This skill aligns short DNA reads to a reference genome using Bowtie2, supporting both end-to-end and local alignment modes and gapped alignment. It is designed for ChIP-seq, ATAC-seq, or any project that needs flexible sensitivity and multi-mapping control. The outputs are SAM/BAM files compatible with standard downstream tools (samtools, peak callers).

How this skill works

The skill builds or reuses a Bowtie2 index from a reference FASTA, then runs Bowtie2 on single- or paired-end FASTQ inputs with user-selected presets, fragment-size limits, and reporting options. It can stream results into samtools to produce sorted BAMs, filter by mapping quality, and extract unmapped reads or multiple alignments per read.
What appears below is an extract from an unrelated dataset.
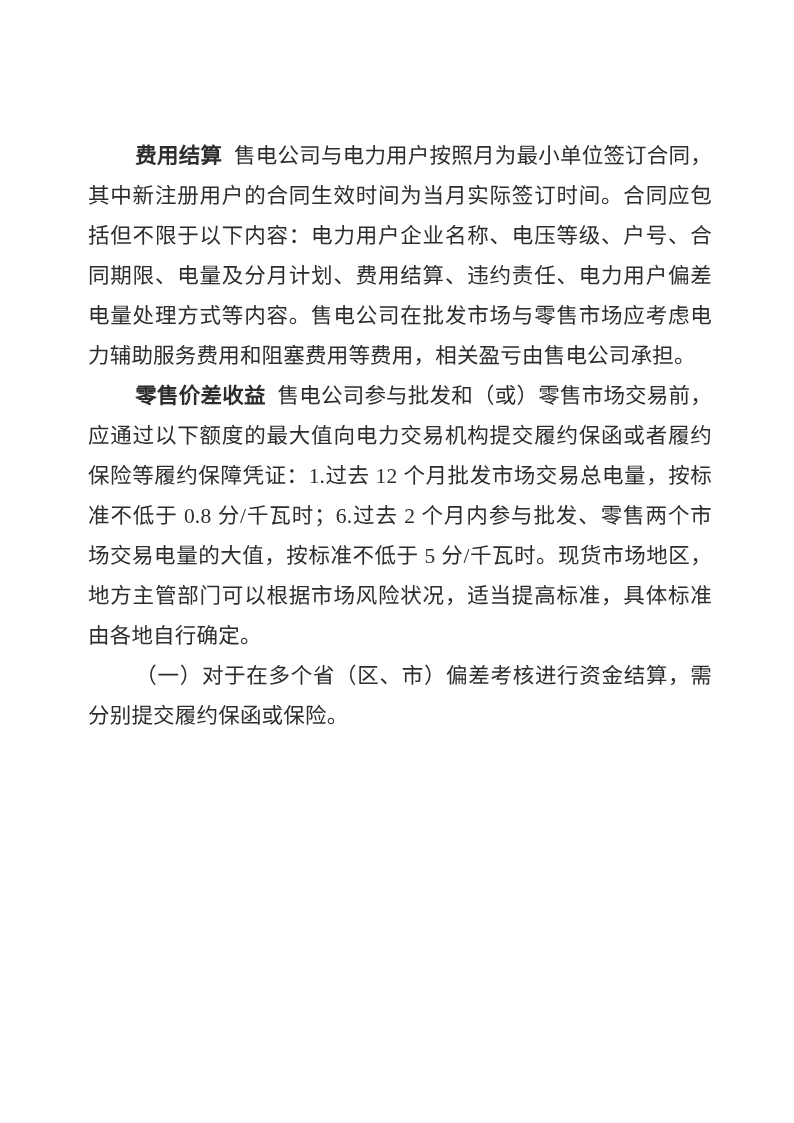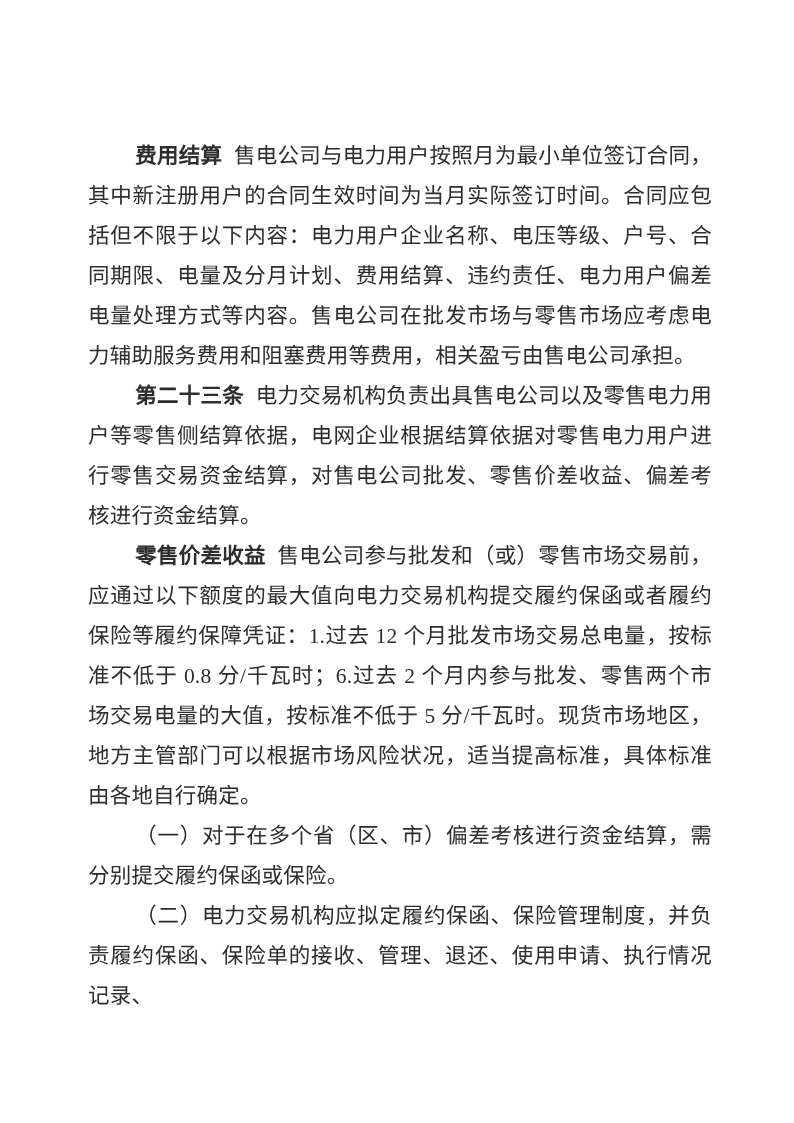"第二十三条" p.para { html: <p><span>第二十三条</span><span>电力交易机构负责出具售电公司以及零售电力用户等零售侧结算依据，电网企业根据结算依据对零售电力用户进行零售交易资金结算，对售电公司批发、零售价差收益、偏差考核进行资金结算。</span></p> -> none }
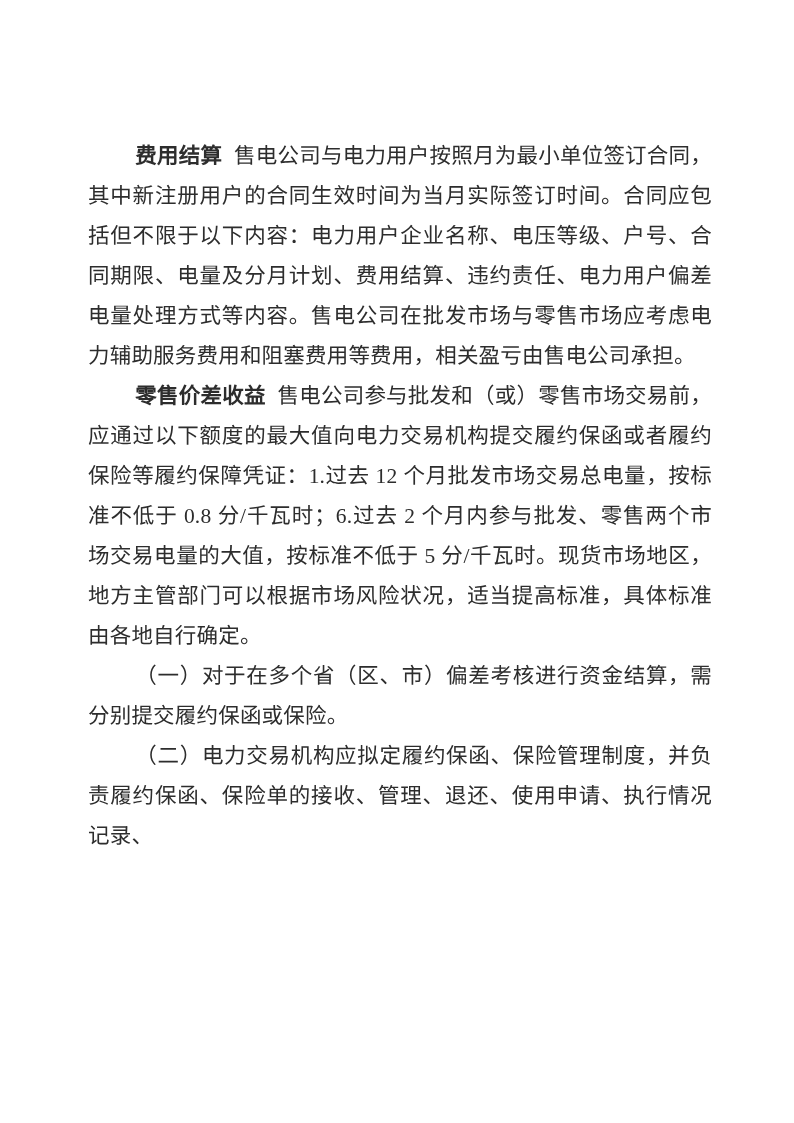"（二）电力交易机构应拟定履约保函、保险管理制度，并负责履约保函、保险单的接收、管" p.para { html: <p><span></span><span>（二）电力交易机构应拟定履约保函、保险管理制度，并负责履约保函、保险单的接收、管理、退还、使用申请、执行情况记录、</span></p> -> none }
Alignment summaries are captured from Bowtie2 stderr for quick QC.

When to use it

  • Aligning ChIP-seq reads where concordant paired-end mapping and high sensitivity are critical.
  • Aligning ATAC-seq reads with controlled fragment-size range and high-sensitivity local alignment.
  • Any short-read mapping job needing local soft-clipping or strict end-to-end behavior.
  • When you need to report multiple alignments per read (multi-mapping) or output unmapped reads.
  • Pipelined workflows that stream Bowtie2 directly into samtools for sorted BAM outputs.

Best practices

  • Build the Bowtie2 index with bowtie2-build and match thread counts to available CPU cores.
  • Choose sensitivity presets based on speed vs accuracy: very-sensitive for peak calling, very-fast for quick checks.
  • Use --no-mixed and --no-discordant for ChIP/ATAC paired-end data to avoid spurious alignments.
  • Stream Bowtie2 into samtools sort to avoid large intermediate SAM files and apply MAPQ filtering.
  • Record Bowtie2 stderr to capture alignment statistics for QC and reporting.

Example use cases

  • ChIP-seq: bowtie2 --very-sensitive --no-mixed --no-discordant -x index -1 chip_1.fq.gz -2 chip_2.fq.gz | samtools view -bS -q 30 -F 4 - | samtools sort -o chip.sorted.bam -
  • ATAC-seq: bowtie2 --very-sensitive -X 2000 --no-mixed --no-discordant -x index -1 atac_1.fq.gz -2 atac_2.fq.gz | samtools view -bS -q 30 - | samtools sort -o atac.sorted.bam -
  • Paired-end aligned BAM directly: bowtie2 -p 8 -x index -1 r1.fq.gz -2 r2.fq.gz | samtools sort -@ 4 -o aligned.sorted.bam -
  • Report multi-mappers: bowtie2 -k 5 -x index -1 r1.fq -2 r2.fq -S aligned.sam
  • Extract unmapped reads: bowtie2 --un-conc-gz unmapped_%.fq.gz -x index -1 r1.fq.gz -2 r2.fq.gz -S /dev/null

FAQ

How do I choose between local and end-to-end modes?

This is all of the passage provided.